Dataset excerpts
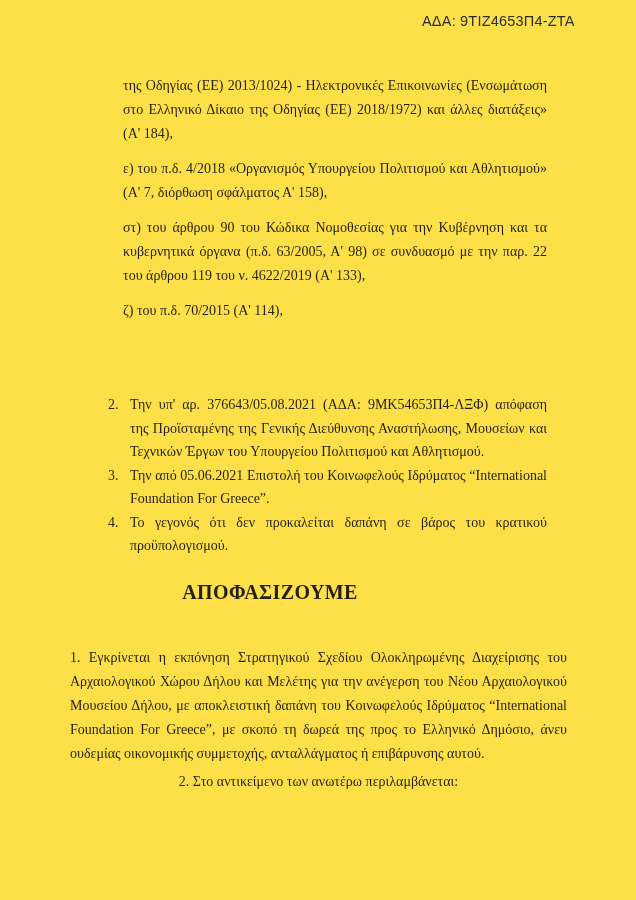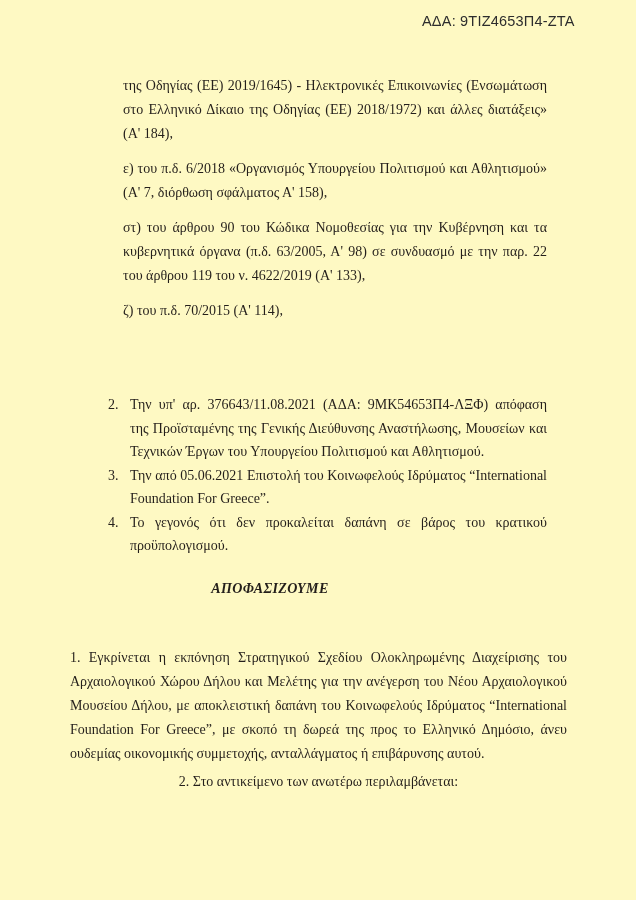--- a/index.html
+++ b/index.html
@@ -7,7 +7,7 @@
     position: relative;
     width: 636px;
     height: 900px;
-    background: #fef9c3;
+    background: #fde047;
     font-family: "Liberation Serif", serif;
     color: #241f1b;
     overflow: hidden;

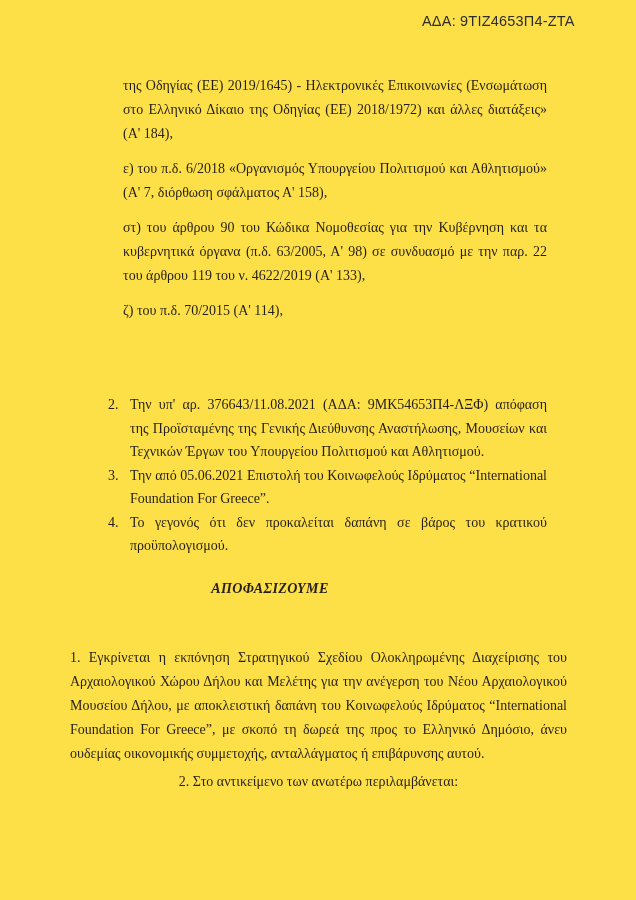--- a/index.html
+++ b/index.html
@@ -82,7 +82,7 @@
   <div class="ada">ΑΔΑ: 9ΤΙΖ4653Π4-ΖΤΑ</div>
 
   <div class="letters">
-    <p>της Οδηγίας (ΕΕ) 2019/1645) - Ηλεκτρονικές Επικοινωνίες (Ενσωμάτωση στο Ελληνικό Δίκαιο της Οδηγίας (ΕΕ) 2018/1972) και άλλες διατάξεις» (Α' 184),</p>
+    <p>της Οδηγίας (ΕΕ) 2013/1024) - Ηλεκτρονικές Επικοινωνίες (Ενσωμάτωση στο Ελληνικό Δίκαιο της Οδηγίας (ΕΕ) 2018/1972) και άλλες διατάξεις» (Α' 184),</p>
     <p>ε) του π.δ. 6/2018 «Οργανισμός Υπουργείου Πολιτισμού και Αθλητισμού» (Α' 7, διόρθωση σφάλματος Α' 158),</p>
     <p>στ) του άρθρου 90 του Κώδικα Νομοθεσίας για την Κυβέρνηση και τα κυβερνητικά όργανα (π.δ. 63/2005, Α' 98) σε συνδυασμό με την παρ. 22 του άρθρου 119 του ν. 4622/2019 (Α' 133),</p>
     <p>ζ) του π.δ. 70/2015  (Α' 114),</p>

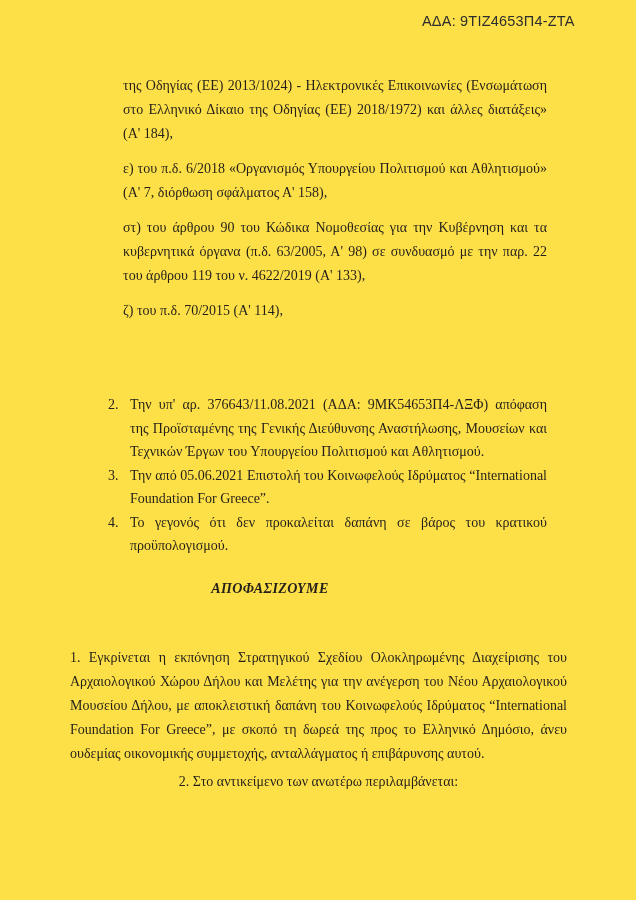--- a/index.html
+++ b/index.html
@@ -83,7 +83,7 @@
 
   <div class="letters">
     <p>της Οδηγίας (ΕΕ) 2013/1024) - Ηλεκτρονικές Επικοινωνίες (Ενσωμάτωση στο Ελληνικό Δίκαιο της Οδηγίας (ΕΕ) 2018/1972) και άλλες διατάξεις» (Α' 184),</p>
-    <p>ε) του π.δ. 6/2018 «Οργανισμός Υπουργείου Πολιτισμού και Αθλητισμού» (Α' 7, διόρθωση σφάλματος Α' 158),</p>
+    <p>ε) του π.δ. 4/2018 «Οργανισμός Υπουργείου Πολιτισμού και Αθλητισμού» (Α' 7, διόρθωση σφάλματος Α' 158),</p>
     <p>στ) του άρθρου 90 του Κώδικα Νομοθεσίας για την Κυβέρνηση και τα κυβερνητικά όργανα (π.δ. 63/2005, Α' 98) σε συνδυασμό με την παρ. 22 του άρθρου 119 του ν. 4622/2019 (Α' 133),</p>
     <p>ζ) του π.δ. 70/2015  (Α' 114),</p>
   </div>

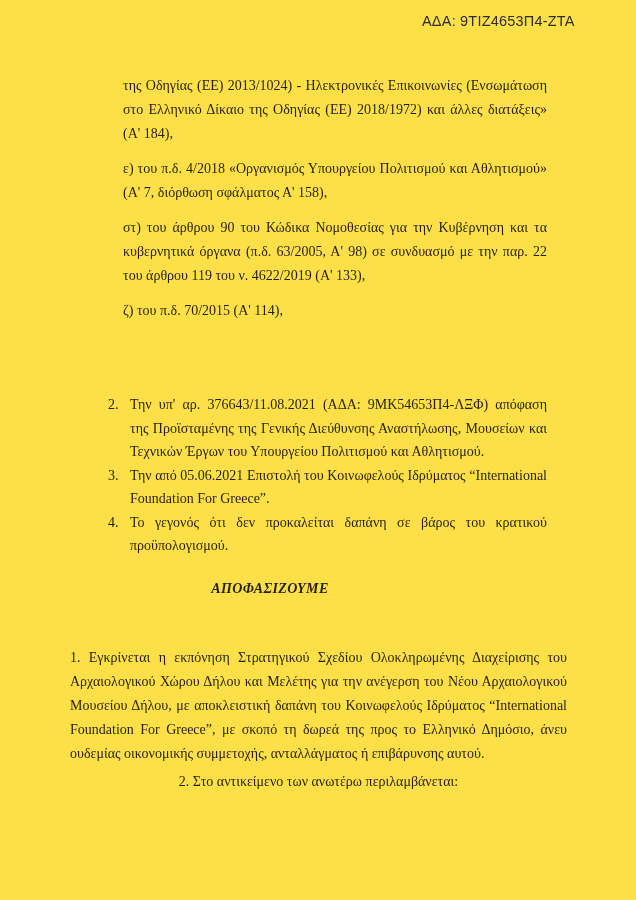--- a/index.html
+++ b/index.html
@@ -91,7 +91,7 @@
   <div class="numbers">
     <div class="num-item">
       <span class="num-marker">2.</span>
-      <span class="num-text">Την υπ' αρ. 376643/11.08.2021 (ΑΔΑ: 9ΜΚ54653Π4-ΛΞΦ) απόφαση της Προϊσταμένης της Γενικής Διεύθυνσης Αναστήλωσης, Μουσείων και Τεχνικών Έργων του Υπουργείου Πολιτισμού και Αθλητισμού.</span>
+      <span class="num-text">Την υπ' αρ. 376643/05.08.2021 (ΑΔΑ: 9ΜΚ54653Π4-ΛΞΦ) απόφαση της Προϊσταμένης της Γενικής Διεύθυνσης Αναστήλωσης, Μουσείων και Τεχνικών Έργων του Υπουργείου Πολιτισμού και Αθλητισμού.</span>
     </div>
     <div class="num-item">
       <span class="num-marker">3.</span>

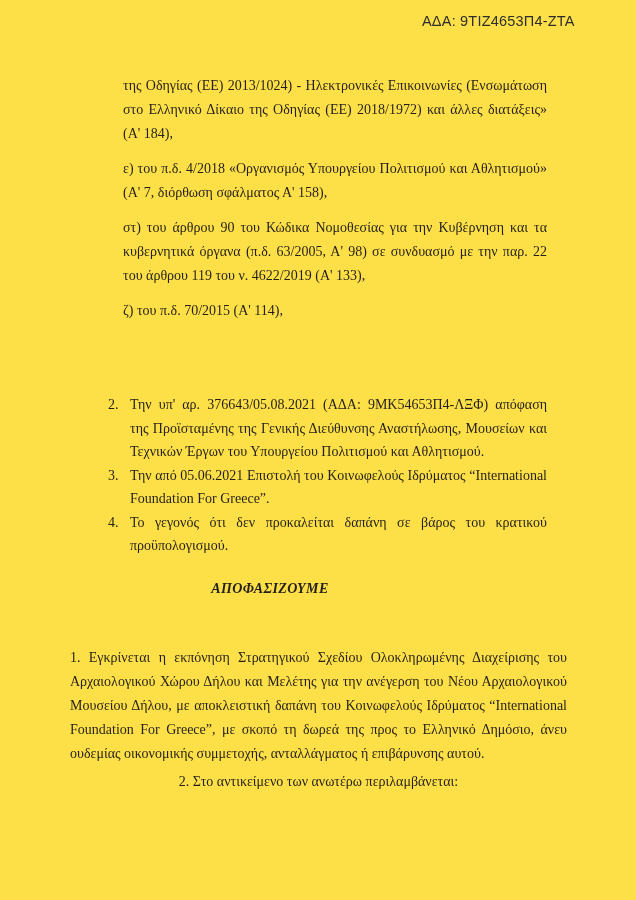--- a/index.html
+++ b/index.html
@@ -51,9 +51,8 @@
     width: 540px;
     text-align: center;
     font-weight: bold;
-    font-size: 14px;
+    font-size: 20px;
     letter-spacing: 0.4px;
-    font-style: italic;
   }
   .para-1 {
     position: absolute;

==

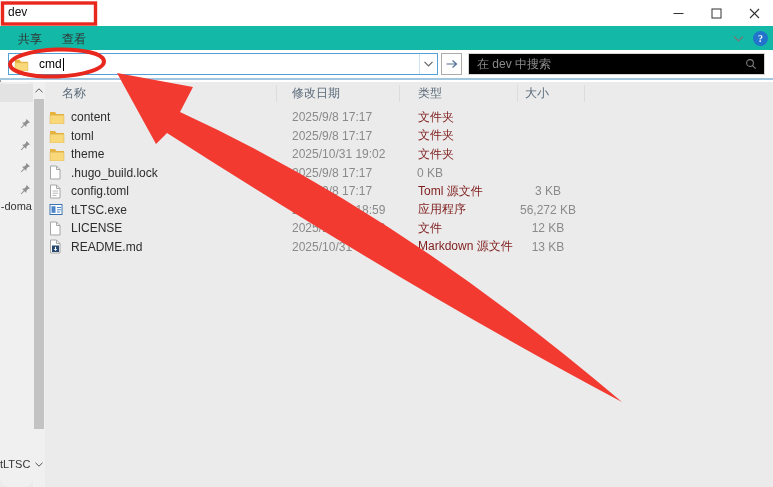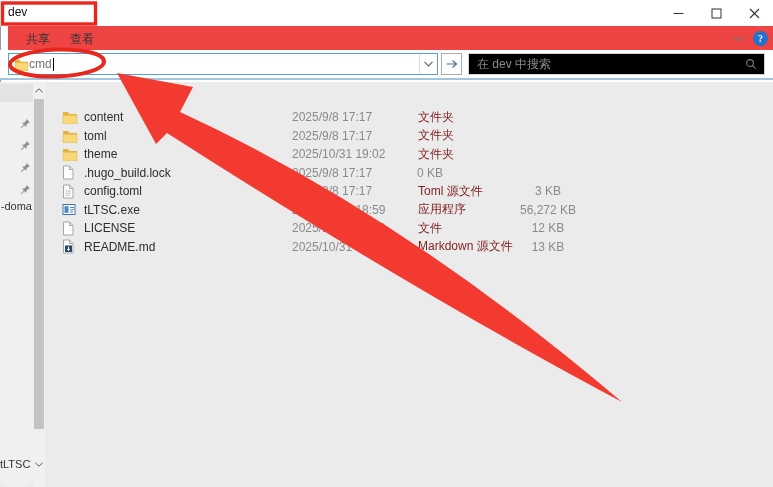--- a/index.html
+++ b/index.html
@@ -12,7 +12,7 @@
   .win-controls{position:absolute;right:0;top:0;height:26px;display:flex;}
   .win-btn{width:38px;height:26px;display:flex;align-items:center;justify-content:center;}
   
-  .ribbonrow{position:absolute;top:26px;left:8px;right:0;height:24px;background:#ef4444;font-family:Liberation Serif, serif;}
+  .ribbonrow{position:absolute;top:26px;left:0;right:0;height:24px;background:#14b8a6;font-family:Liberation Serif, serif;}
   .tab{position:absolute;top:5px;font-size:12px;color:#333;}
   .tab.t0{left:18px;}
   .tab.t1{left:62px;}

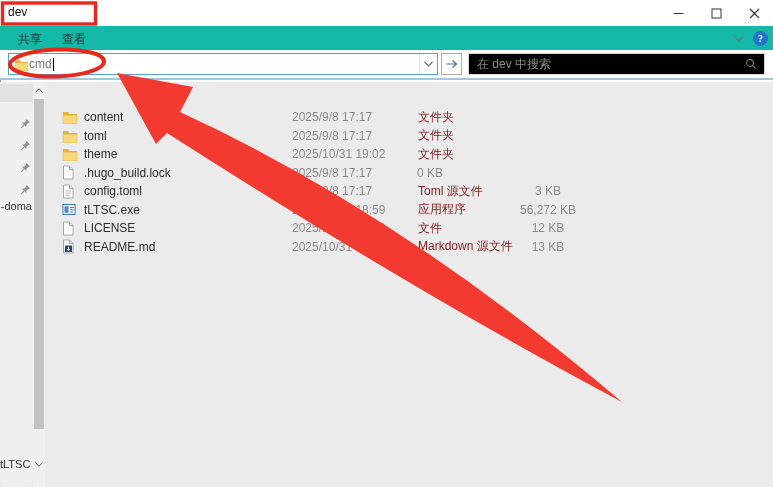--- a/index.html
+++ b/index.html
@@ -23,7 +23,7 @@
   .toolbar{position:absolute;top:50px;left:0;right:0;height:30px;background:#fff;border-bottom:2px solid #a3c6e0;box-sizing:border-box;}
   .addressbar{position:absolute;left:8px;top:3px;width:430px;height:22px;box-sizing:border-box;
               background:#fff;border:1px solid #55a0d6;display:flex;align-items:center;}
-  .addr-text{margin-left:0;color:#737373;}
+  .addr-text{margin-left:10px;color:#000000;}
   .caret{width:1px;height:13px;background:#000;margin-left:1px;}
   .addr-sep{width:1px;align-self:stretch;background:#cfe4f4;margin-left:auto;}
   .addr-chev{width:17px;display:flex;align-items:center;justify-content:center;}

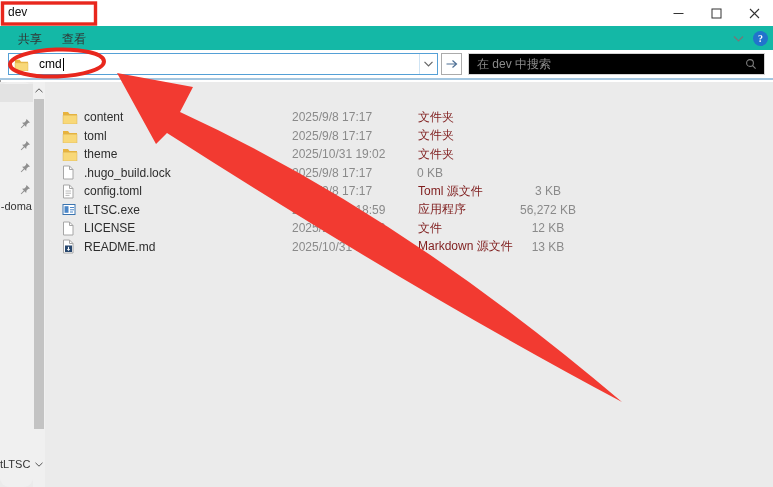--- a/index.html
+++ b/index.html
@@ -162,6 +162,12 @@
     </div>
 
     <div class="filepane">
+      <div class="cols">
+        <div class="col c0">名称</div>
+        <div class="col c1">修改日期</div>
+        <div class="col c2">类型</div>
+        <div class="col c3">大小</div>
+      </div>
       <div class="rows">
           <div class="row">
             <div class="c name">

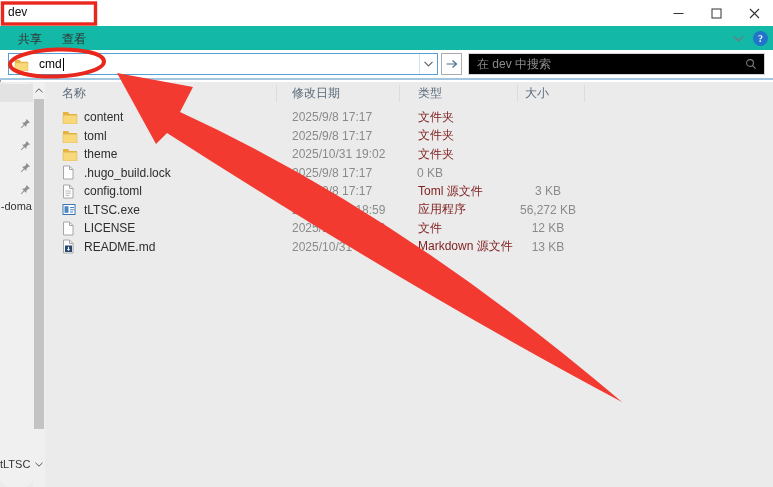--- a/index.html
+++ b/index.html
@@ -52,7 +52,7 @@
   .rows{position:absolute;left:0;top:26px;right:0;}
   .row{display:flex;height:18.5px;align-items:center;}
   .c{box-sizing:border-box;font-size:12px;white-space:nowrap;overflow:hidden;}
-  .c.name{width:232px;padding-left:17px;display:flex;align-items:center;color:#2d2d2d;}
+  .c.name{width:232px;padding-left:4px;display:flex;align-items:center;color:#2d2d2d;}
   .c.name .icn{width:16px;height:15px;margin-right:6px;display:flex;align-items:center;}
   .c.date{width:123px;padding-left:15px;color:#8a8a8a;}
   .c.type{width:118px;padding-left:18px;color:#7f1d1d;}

◆ Task directions:
Check each line above for the string "name" and copy those that have it.

◆ Task solution:
             <div class="c name">
-  .c.name{width:232px;padding-left:17px;display:flex;align-items:center;color:#2d2d2d;}
+  .c.name{width:232px;padding-left:4px;display:flex;align-items:center;color:#2d2d2d;}
   .c.name .icn{width:16px;height:15px;margin-right:6px;display:flex;align-items:center;}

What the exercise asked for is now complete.